One M9+ gave very good results in benchmark tests. Scored 51,670 points in AnTuTu and 27,401 points in Quadrant test, these results made it clear that MediaTek’s new processor is at par with the Qualcomm Snapdragon 805 processor used in Motorola Google Nexus 6.


However, the graphics scores were quite weak. The 3DMark Ice Storm Unlimited test returned a figure of 12,300, which is almost half the Nexus 6’s results. Apart from this, the result of 8,549 in Ice Storm Extreme test is equal to the results of older phones in this price range.

We didn’t face any issues during normal use, but we did find that the phone got quite hot when subjected to demanding benchmarks and HD videos. This happened even after using the camera continuously for some time. Phone call quality was good, but battery life was very disappointing. The battery lasted 5 hours 33 minutes in the video loop test. Our expectation was that the battery would last at least a day with normal use.


We were excited to see how the duo camera setup and front UltraPixel camera would perform, and whether HTC had found the right formula after years of experimentation? The camera app gives you the option to switch between Duo mode and high-res mode, with Duo mode using a second sensor to capture additional depth information for high-res mode.

To be clear, we could not use the duo camera feature. One M9+ gives you the option to change the focus point of the photo after taking it, through this you can blur out the foreground or background of the photo. Apart from this, the camera app has interesting features like faux 3D shift effect, double exposure, shape and pattern overlay and face fusion which blends two faces. We got poor results using every feature and some were of no use.
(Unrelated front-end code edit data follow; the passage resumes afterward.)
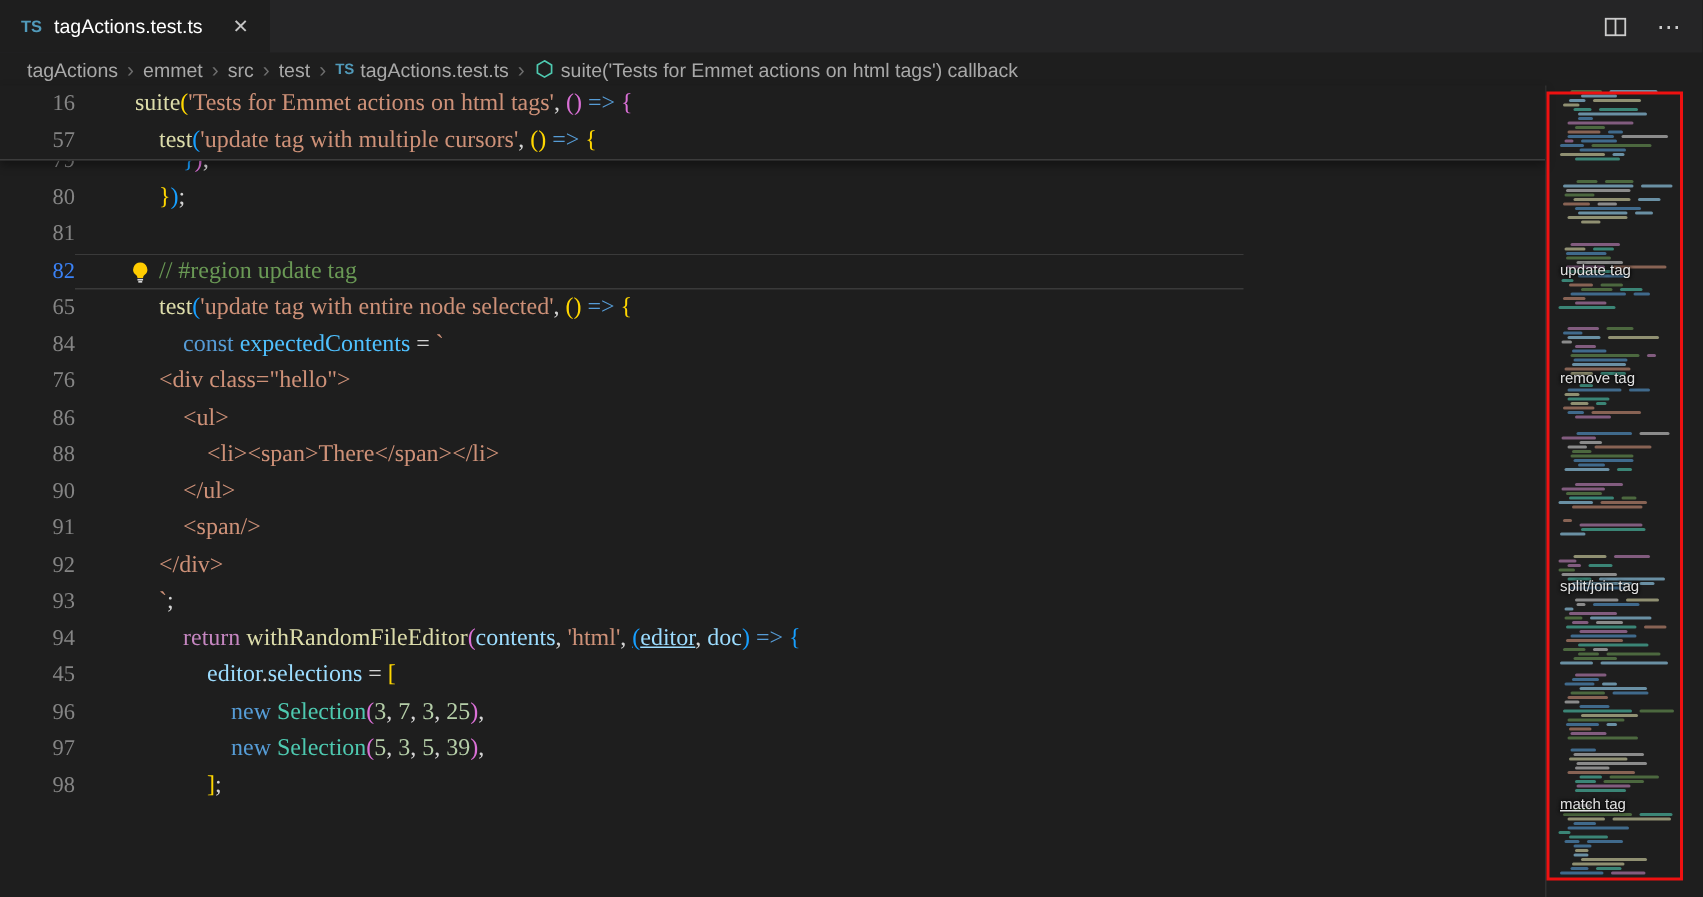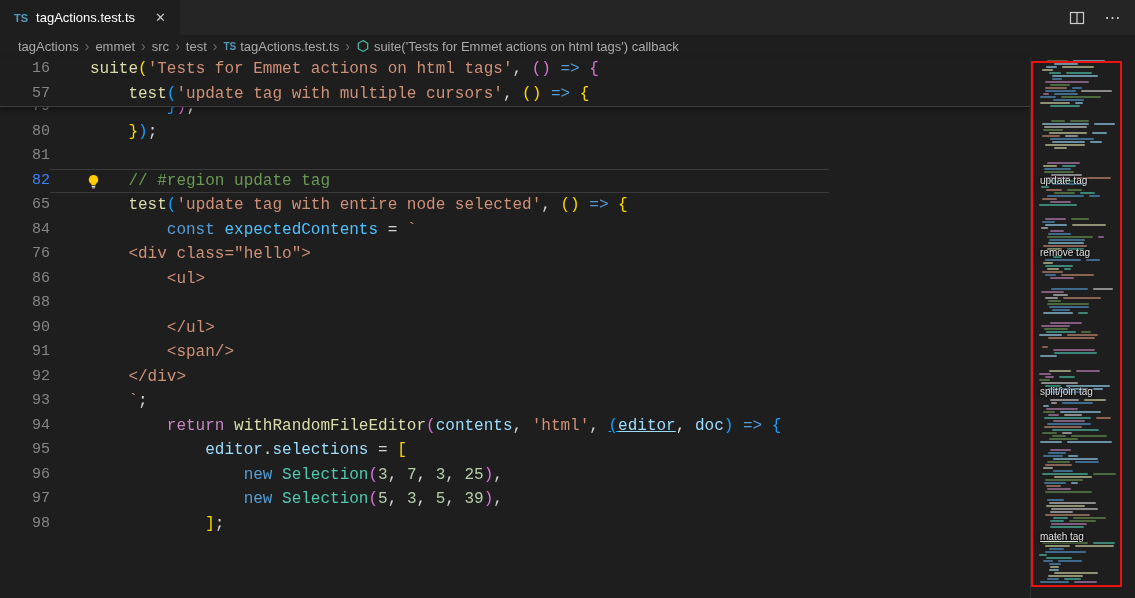--- a/index.html
+++ b/index.html
@@ -25,7 +25,7 @@
   .editor{position:absolute;top:57px;left:0;width:1030px;bottom:0}
   .sticky{position:relative;z-index:3;background:#1e1e1e;border-bottom:1px solid #3c3c3c;box-shadow:0 3px 6px rgba(0,0,0,.38)}
   .lines{position:absolute;top:50px;left:0;right:0;bottom:0;overflow:hidden;z-index:1}
-  .code-row{display:flex;height:24.5px;line-height:24.5px;font-family:Liberation Mono, monospace;font-size:16px;position:relative;width:829px}
+  .code-row{display:flex;height:24.5px;line-height:24.5px;font-family:Liberation Serif, serif;font-size:16px;position:relative;width:829px}
   .code-row.partial{margin-top:-12px}
   .code-row.current::after{content:"";position:absolute;left:50px;right:0;top:0;bottom:0;
      box-shadow:inset 0 1px 0 #3a3a3a, inset 0 -1px 0 #3a3a3a;pointer-events:none}

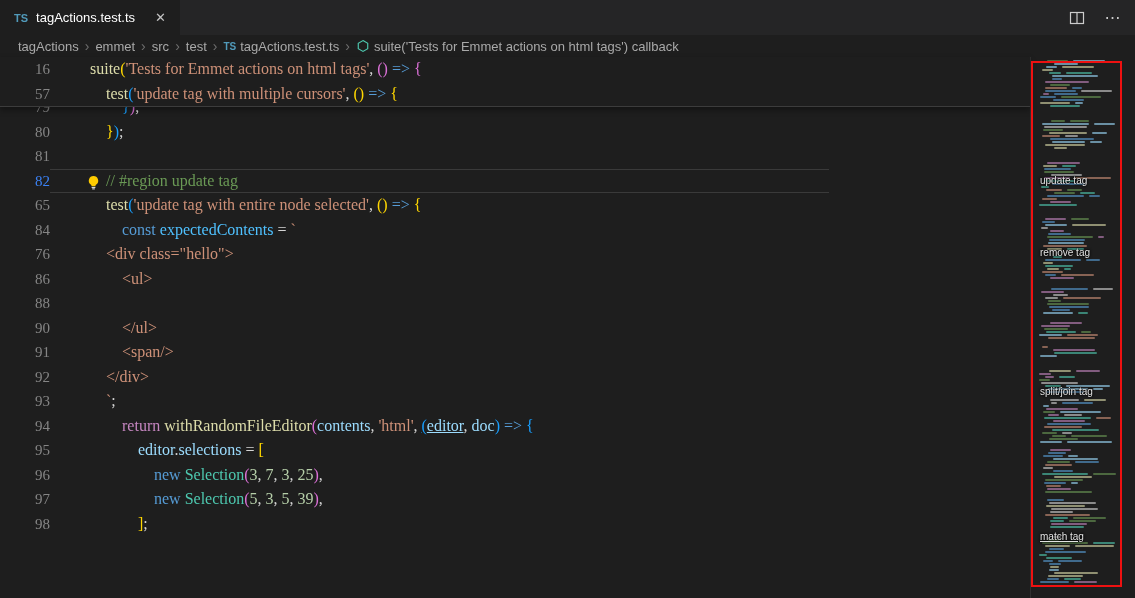--- a/index.html
+++ b/index.html
@@ -162,7 +162,7 @@
       <div class="code-row">
         <div class="gutter">88</div>
         <div class="glyph"></div>
-        <div class="code-text"><span class="tk-def">            </span></div>
+        <div class="code-text"><span class="tk-def">            </span><span class="tk-str">&lt;li&gt;&lt;span&gt;There&lt;/span&gt;&lt;/li&gt;</span></div>
       </div>
       <div class="code-row">
         <div class="gutter">90</div>

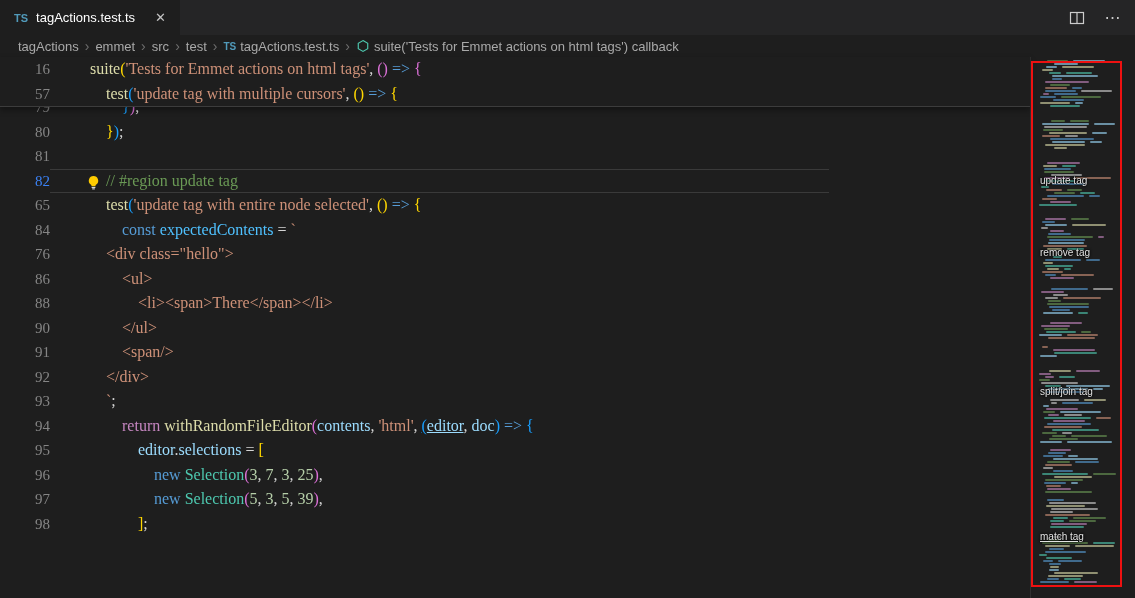--- a/index.html
+++ b/index.html
@@ -190,7 +190,7 @@
         <div class="code-text"><span class="tk-def">        </span><span class="tk-kw">return</span><span class="tk-def"> </span><span class="tk-fn">withRandomFileEditor</span><span class="tk-p2">(</span><span class="tk-var">contents</span><span class="tk-def">, </span><span class="tk-str">'html'</span><span class="tk-def">, </span><span class="tk-p3 tk-u">(</span><span class="tk-var tk-u">editor</span><span class="tk-def">, </span><span class="tk-var">doc</span><span class="tk-p3">)</span><span class="tk-def"> </span><span class="tk-kwb">=&gt;</span><span class="tk-def"> </span><span class="tk-p3">{</span></div>
       </div>
       <div class="code-row">
-        <div class="gutter">95</div>
+        <div class="gutter">45</div>
         <div class="glyph"></div>
         <div class="code-text"><span class="tk-def">            </span><span class="tk-var">editor</span><span class="tk-def">.</span><span class="tk-var">selections</span><span class="tk-def"> = </span><span class="tk-p1">[</span></div>
       </div>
The high-res mode also did not impress us much. Even at 20 megapixel resolution, the One M9+ took average photos, which had a lot of compression. Pictures taken with the camera in daylight looked good, but when transferred to a desktop monitor the shortcomings became clearly visible. As expected, photos taken in low light were even worse. There was too much noise and subject definition was also wrong in these photos. Despite the default recording being 1080p, the video output was disappointing.

our decision
The HTC One M9+ faces a tough challenge, especially from Chinese phones that offer similar specifications at half the price. The look of the phone will make people want to turn it around and it feels very solid, but sadly, this handset is not very good in any one feature. For example, Samsung Galaxy S6 and iPhone 6 will outperform this phone in almost every department. The Nexus 6 and Motorola Moto Turbo are good options, as is the low-cost OnePlus One.

The HTC One M9+ looks good, but for us its appeal ends there. We were hoping that HTC would come out of its experimental phase and present a great handset, but it was not to be. If looks are not the most important issue for you, you have many more options.